My mother’s maiden name was Connolly. As a child, she was sent ‘home’ to Ireland, during the Second World War, with her sister (my Auntie Phyllis) to safeguard them from German bombs and to make their Roman Catholic faith bombproof. She didn’t talk about it, certainly not to me, but there were whispers of predatory paedophilic attempts. And as outcast Irish, they were treated like cow shit. My Auntie Phyllis and my mum had a lifelong-bond based on shared hardship. They were Irish immigrants of a different kind, but they faced the same kind of prejudices and poverty.

My dad was born in Northern Ireland. But he came here as a child. His dad was here and his mum died early. He went to Our Holy Redeemer’s School (still going strong) in Whitecrook. He had a Scottish accent. Not Irish, like my Uncle Charlie and my godmother, Auntie Josie. Or like Pat McDaid’s dad, or Sporter Sweeney or Boxer Toi’s dad.

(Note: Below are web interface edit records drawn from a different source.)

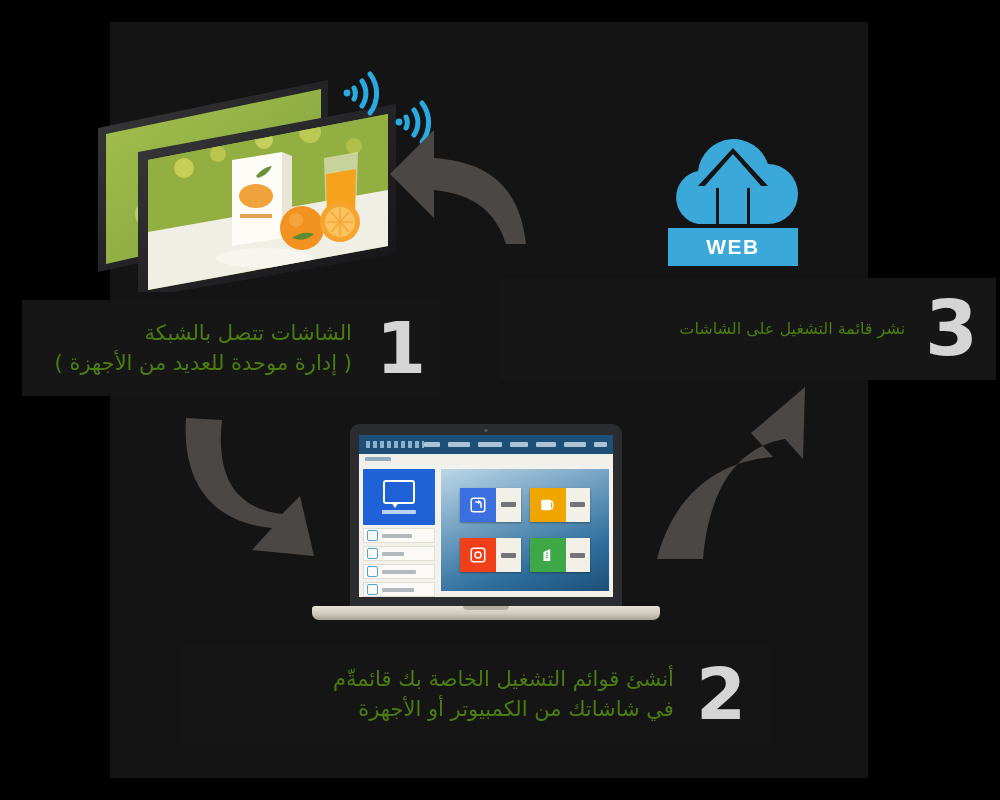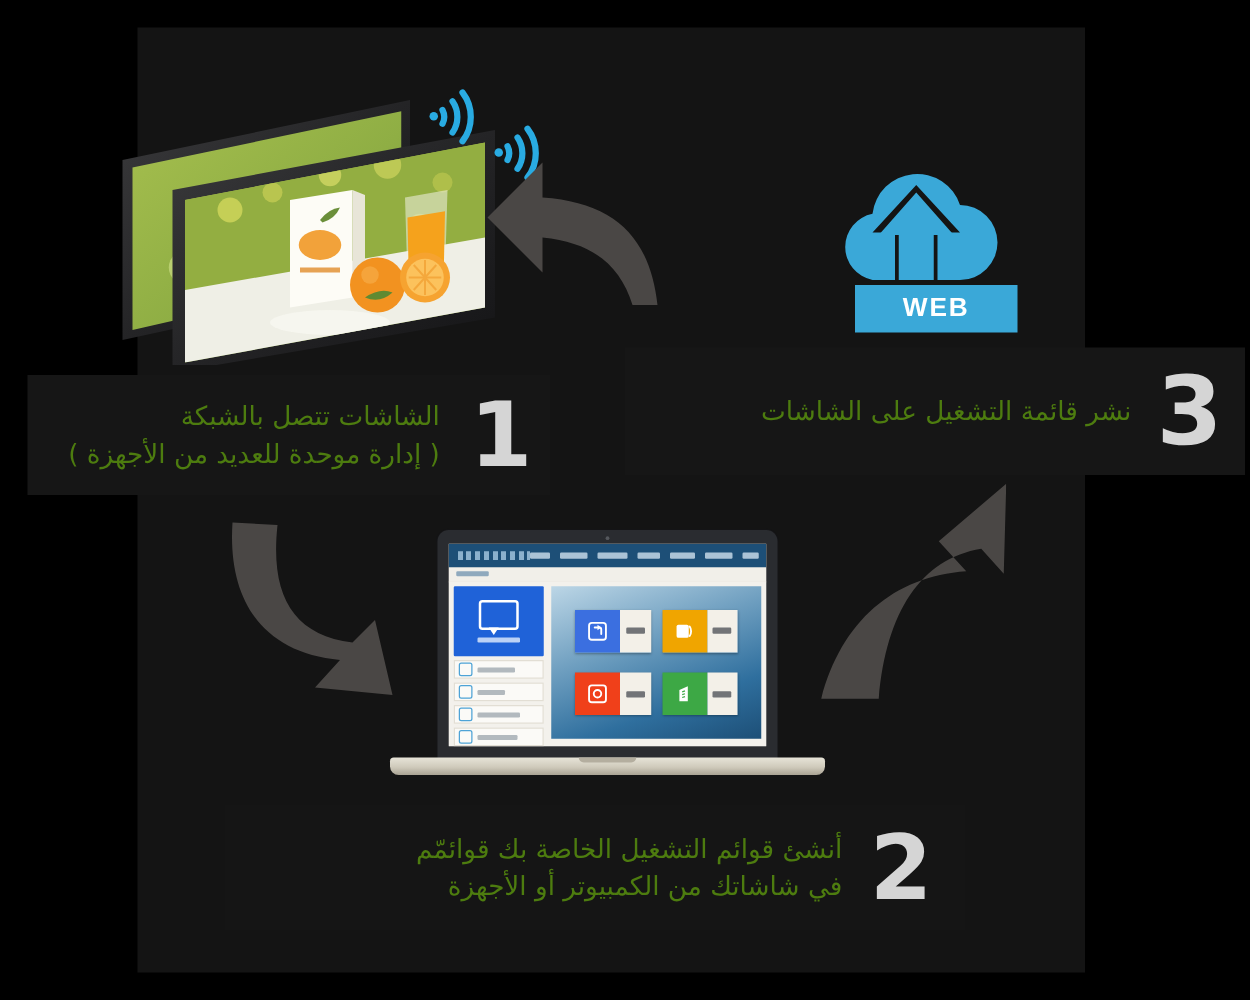"WEB" #web-badge .weblabel { left: 20px -> 4px }
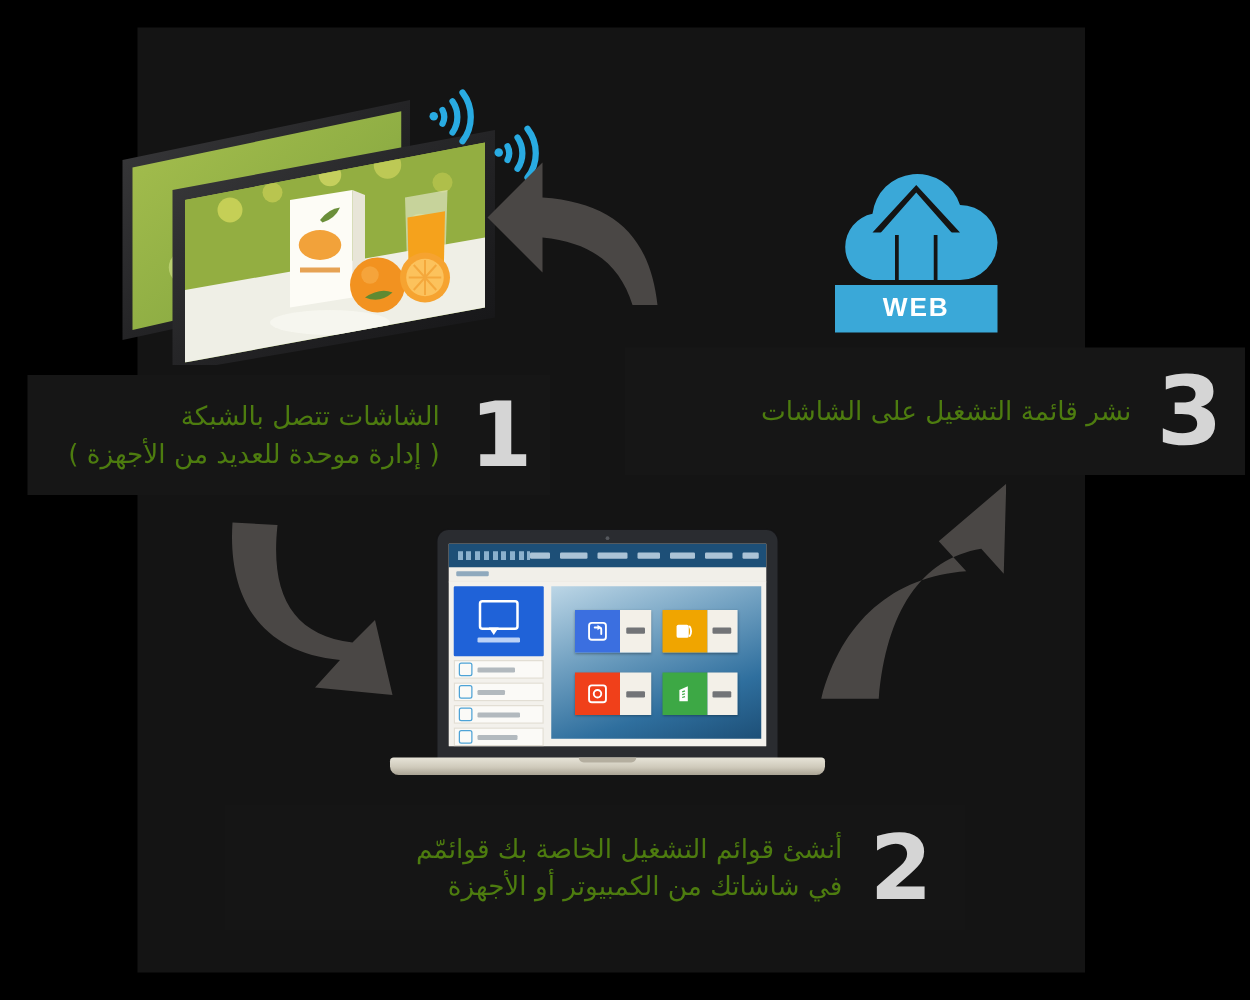"نشر قائمة التشغيل على الشاشات" #band-3 .txt { font-size: 21px -> 16px }
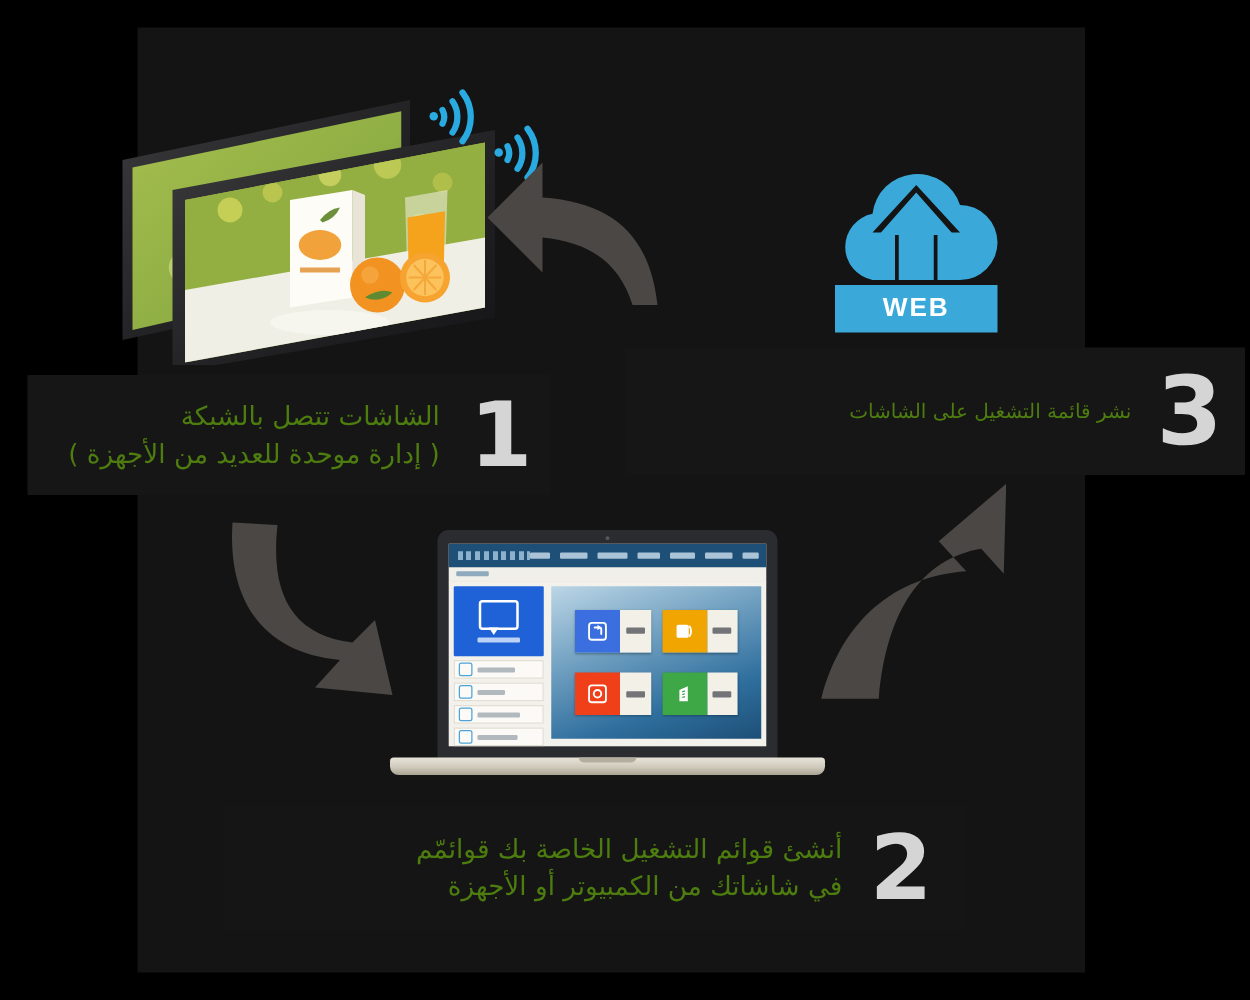"أنشئ قوائم التشغيل الخاصة بك" span { text: قوائمّم -> قائمةّم }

We’re second or third generation and experience the cultural fade of fitting in and marrying into the existing population. Most of us remain mad Glasgow Celtic fans.

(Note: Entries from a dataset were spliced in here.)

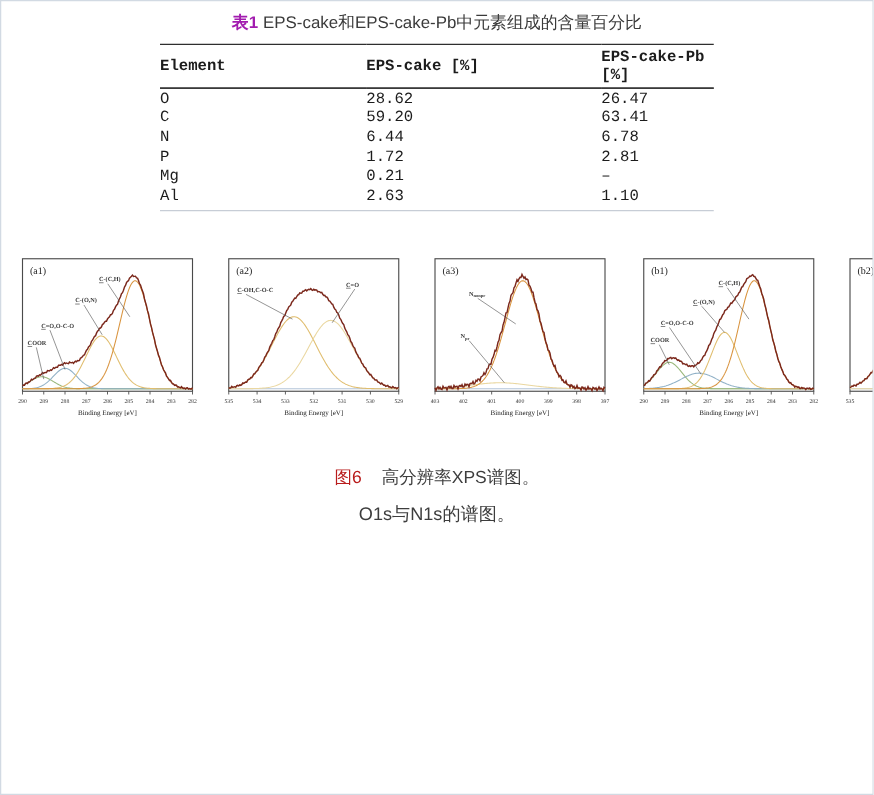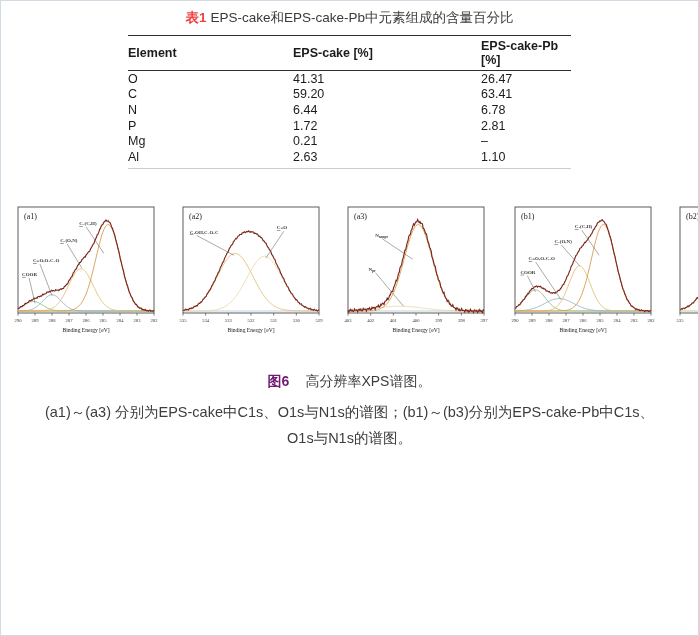"表1" .tbl-title .fig-label { color: #ef4444 -> #a21caf }
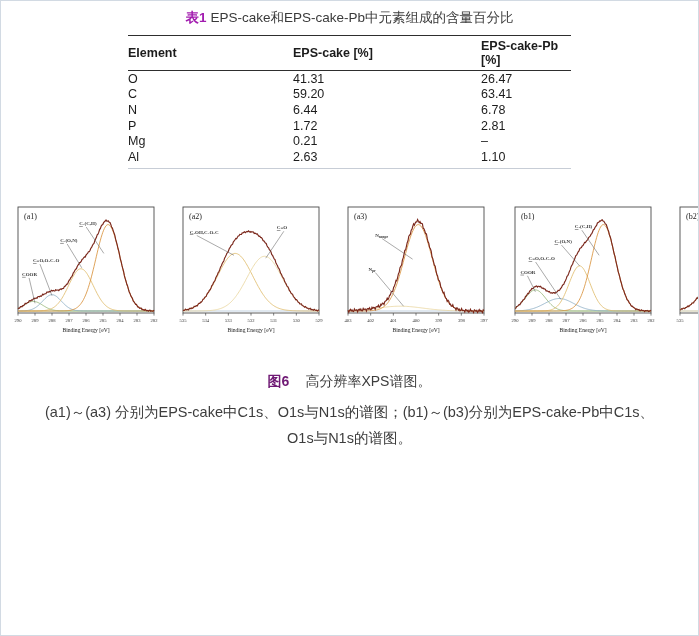"Element" table.elements { font-family: Liberation Sans, sans-serif -> Liberation Mono, monospace }
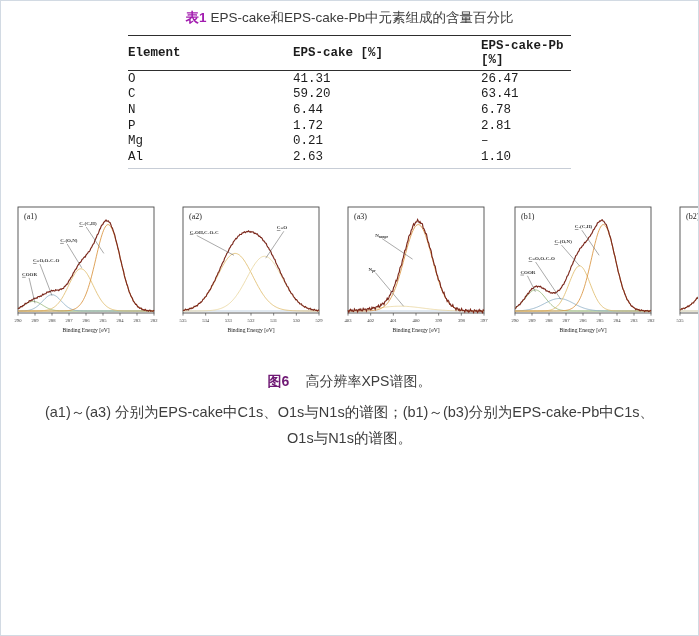"41.31" td.c2 { text: 41.31 -> 28.62 }
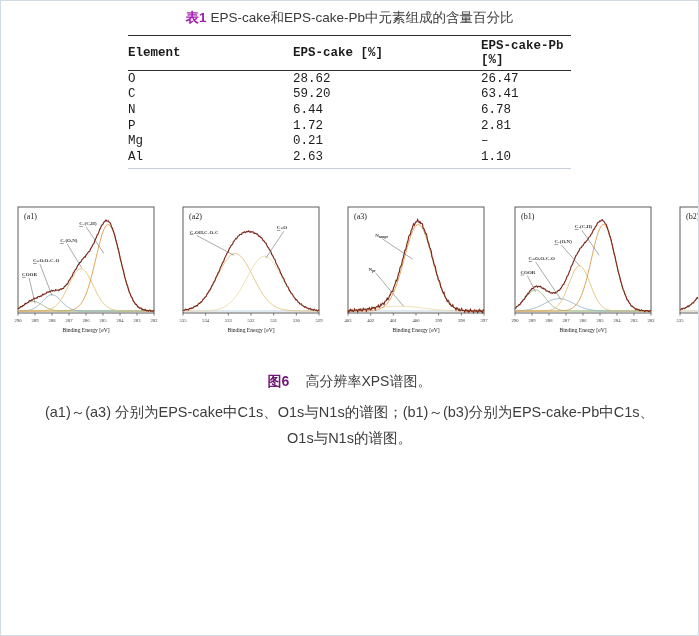"图6" .caption .fig-label { color: #701a75 -> #b91c1c; font-weight: bold -> normal }
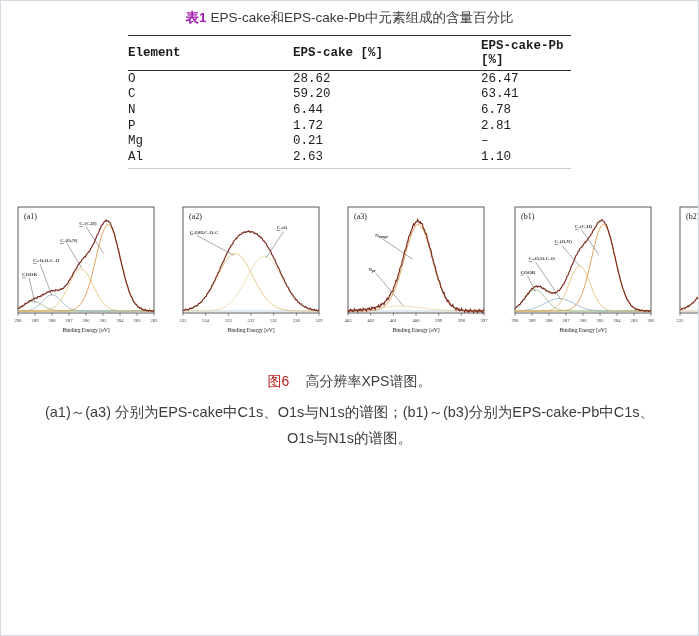"(a1)～(a3)" div { html: <div>(a1)～(a3) 分别为EPS-cake中C1s、O1s与N1s的谱图；(b1)～(b3)分别为EPS-cake-Pb中C1s、</div> -> none }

In the United States, it is evident that there is little or no difference between the second and third generation Irish who voted Republican and for Trump, the moron’s moron. A generation ago, when John Kennedy won by a very slim majority (and a bit of electoral cheating) Catholics were demonised and if it wasn’t for the electoral blocks delivered wholesale by Capos of the Irish-Catholic, Democratic, immigrant machine, he would have lost.

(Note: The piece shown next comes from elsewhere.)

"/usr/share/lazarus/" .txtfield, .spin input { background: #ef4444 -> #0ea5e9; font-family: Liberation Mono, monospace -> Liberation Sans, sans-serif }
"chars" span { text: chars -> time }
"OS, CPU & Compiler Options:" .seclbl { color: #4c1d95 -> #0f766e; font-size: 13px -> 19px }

The Ireland my Uncle Charlie and Auntie Josie left a lifetime ago was rural. What little industry there was in the North, in Belfast, weaving and shipbuilding. The population halved after the Irish Famine (there was also a Scottish Famine mostly in the Highland and Islands) but it was in Ireland were subsistence farming meant the humble potato was breakfast, lunch and dinner for millions that famine took around a million lives directly and indirectly.

Ironically, the root cause may have been a cargo of seed potatoes from across the Atlantic in 1845. The population of Ireland had doubled from 4.4million in 1791 to above 8 million in 1841. Almost 90% of the population depended on the potato. The more prosperous tenant farmer who could afford a cow had assets to sell. Most did not. All they could offer was cheap labour.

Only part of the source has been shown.